Barrier does heap praise on Snow White and the Seven Dwarfs, however, and his description of the creative process that made it is one of the best parts of his book (not because he’s being complimentary, mind you, but because of his sharp insight into the art of animation). Drawing upon the recollections of many of the original animators, Barrier creates a “you are there” feeling as Snow White moves through story development and storyboarding, pencil sketches, “sweatbox” sessions where the progress of the animators was reviewed, the evolution of the dwarfs and the introduction of the multiplane camera.
Of course, Walt’s presence and influence on Snow White was palpable as Barrier illustrates here:
Wilfred Jackson, who moved over from short subjects to direct part of Snow White in 1937, said: “There is more of Walt Disney himself in that particular picture than in any other picture he made after the very first Mickeys.

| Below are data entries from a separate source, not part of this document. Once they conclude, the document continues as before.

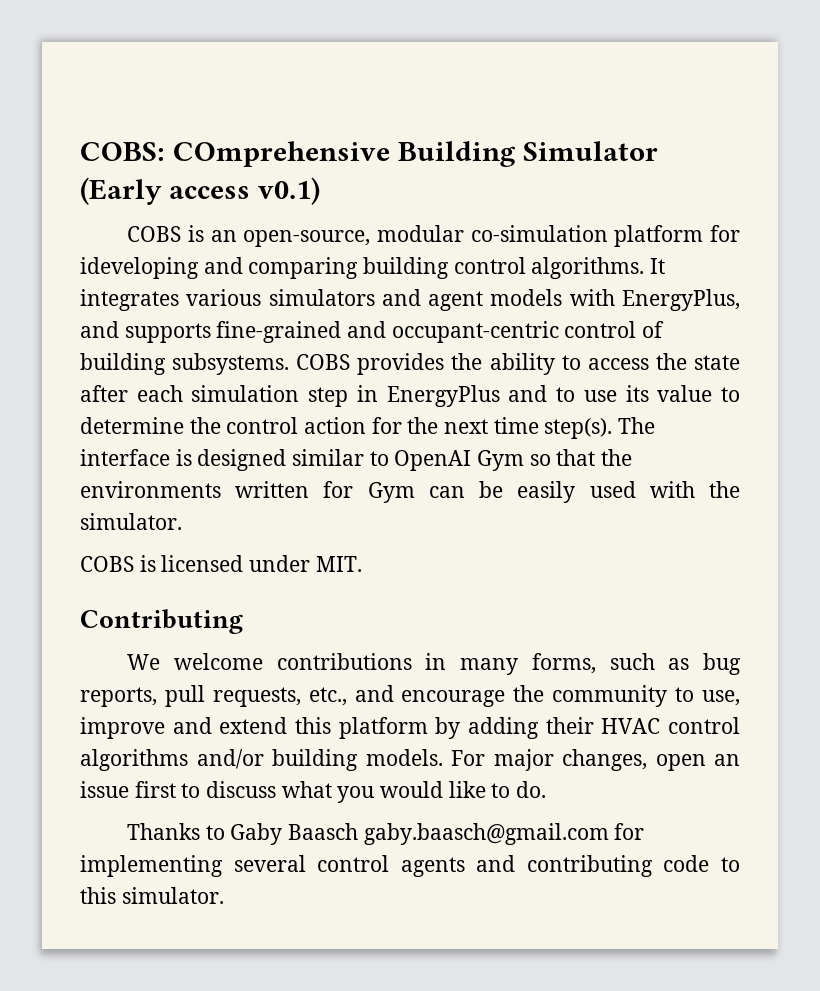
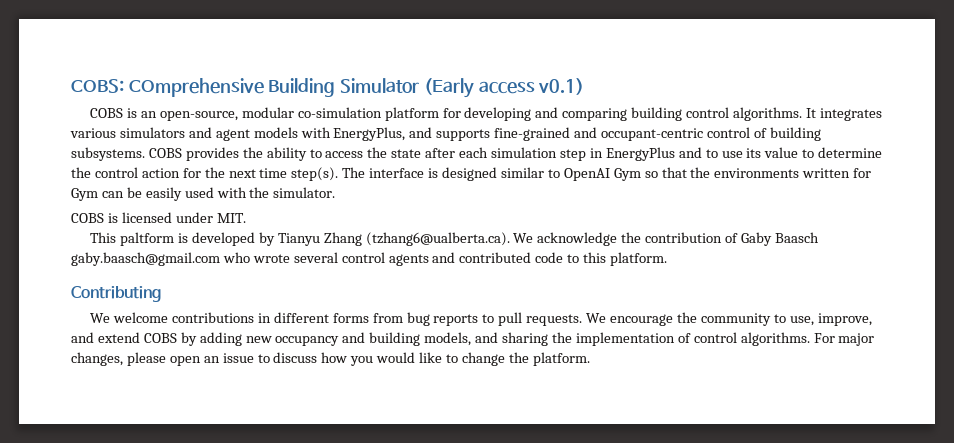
- COBS is an open-source, modular co-simulation platform for ideveloping and comparing building control algorithms.
+ COBS is an open-source, modular co-simulation platform for developing and comparing building control algorithms.
+ This paltform is developed by Tianyu Zhang (tzhang6@ualberta.ca). We acknowledge the contribution of Gaby Baasch gaby.baasch@gmail.com who wrote several control agents and contributed code to this platform.
- We welcome contributions in many forms, such as bug reports, pull requests, etc., and encourage the community to use, improve and extend this platform by adding their HVAC control algorithms and/or building models.
+ We welcome contributions in different forms from bug reports to pull requests. We encourage the community to use, improve, and extend COBS by adding new occupancy and building models, and sharing the implementation of control algorithms.
- For major changes, open an issue first to discuss what you would like to do.
- Thanks to Gaby Baasch gaby.baasch@gmail.com for implementing several control agents and contributing code to this simulator.
+ For major changes, please open an issue to discuss how you would like to change the platform.

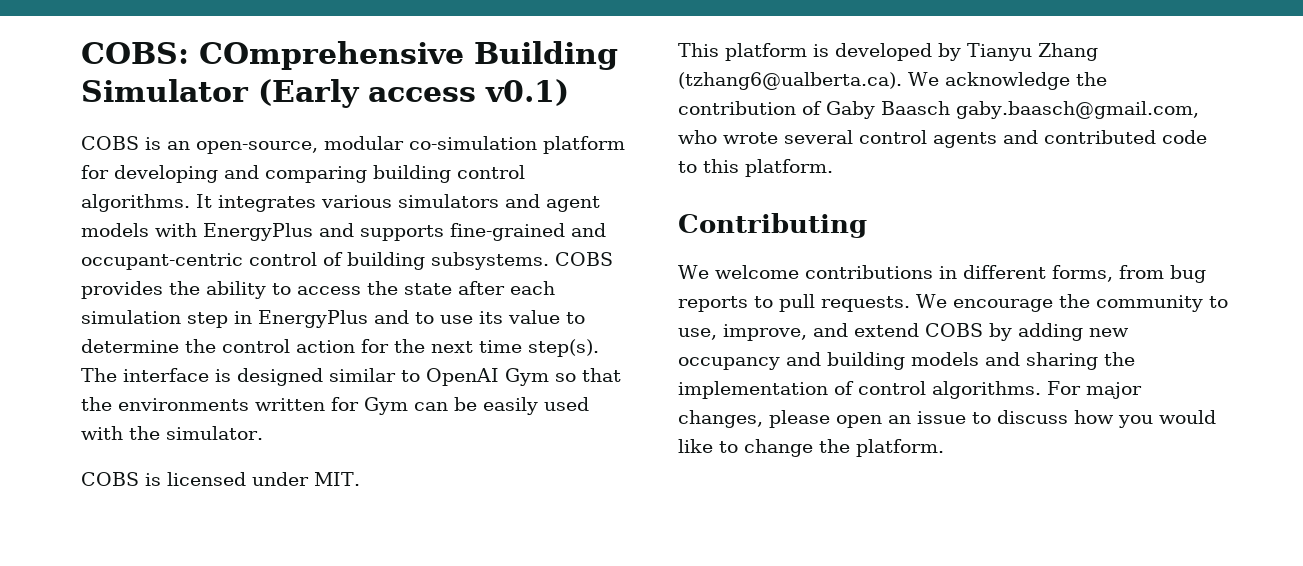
- It integrates various simulators and agent models with EnergyPlus, and supports fine-grained and occupant-centric control of building subsystems.
+ It integrates various simulators and agent models with EnergyPlus and supports fine-grained and occupant-centric control of building subsystems.
- This paltform is developed by Tianyu Zhang (tzhang6@ualberta.ca). We acknowledge the contribution of Gaby Baasch gaby.baasch@gmail.com who wrote several control agents and contributed code to this platform.
+ This platform is developed by Tianyu Zhang (tzhang6@ualberta.ca). We acknowledge the contribution of Gaby Baasch gaby.baasch@gmail.com, who wrote several control agents and contributed code to this platform.
- We welcome contributions in different forms from bug reports to pull requests.
+ We welcome contributions in different forms, from bug reports to pull requests.
- We encourage the community to use, improve, and extend COBS by adding new occupancy and building models, and sharing the implementation of control algorithms.
+ We encourage the community to use, improve, and extend COBS by adding new occupancy and building models and sharing the implementation of control algorithms.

There wasn’t anything about that picture—any character, any background, any scene, anything in it—that Walt wasn’t right in, right up to the hilt. . . . I mean literally that he had his finger in every detail of that picture, including each line of dialogue, the appearance of each character, the animation that was in each scene . . . nothing was okayed except eventually through his having seen it.”
Although Barrier excels in describing the animation processes that Walt oversaw, he falls short in other areas, and it’s here that his lack of access to the Disney Archives is most apparent. He does cite a considerable amount of documentation from other sources, but there is still a feeling that something’s missing. Consequently, the creation of Mickey Mouse becomes less than the watershed moment it was for the Disney Studio—it’s just the next step after Walt loses Oswald to Charles Mintz—and Barrier never really explores how Mickey became such a cultural phenomenon.
Disneyland also gets short shrift. Barrier provides scant detail about its early development and construction, although he does point out Walt’s chagrin at not being able to order around construction workers like he did his animators. There’s never a true sense of the enormity of the project and the financial struggles Walt went through to make Disneyland a reality.
Also notably absent, is the influence of Roy Disney, Walt’s brother, on Walt and the company. He pops up periodically in The Animated Man to help finance his brother’s projects, but he doesn’t seem to carry much weight. Compare this to Neal Gabler’s assessment that “if Walt Disney hadn’t had Roy Disney, There would be no Walt Disney Studio.” Again, access to the Archives could’ve provided the filler to bring these important moments to light.
In the end, The Animated Man feels incomplete and just a bit jaded towards Walt Disney. There’s value in the anecdotes and the different perspectives from outside the Disney Studio, but the book is more of a supplement to existing material on Walt than the stand-alone biography it aspires to be.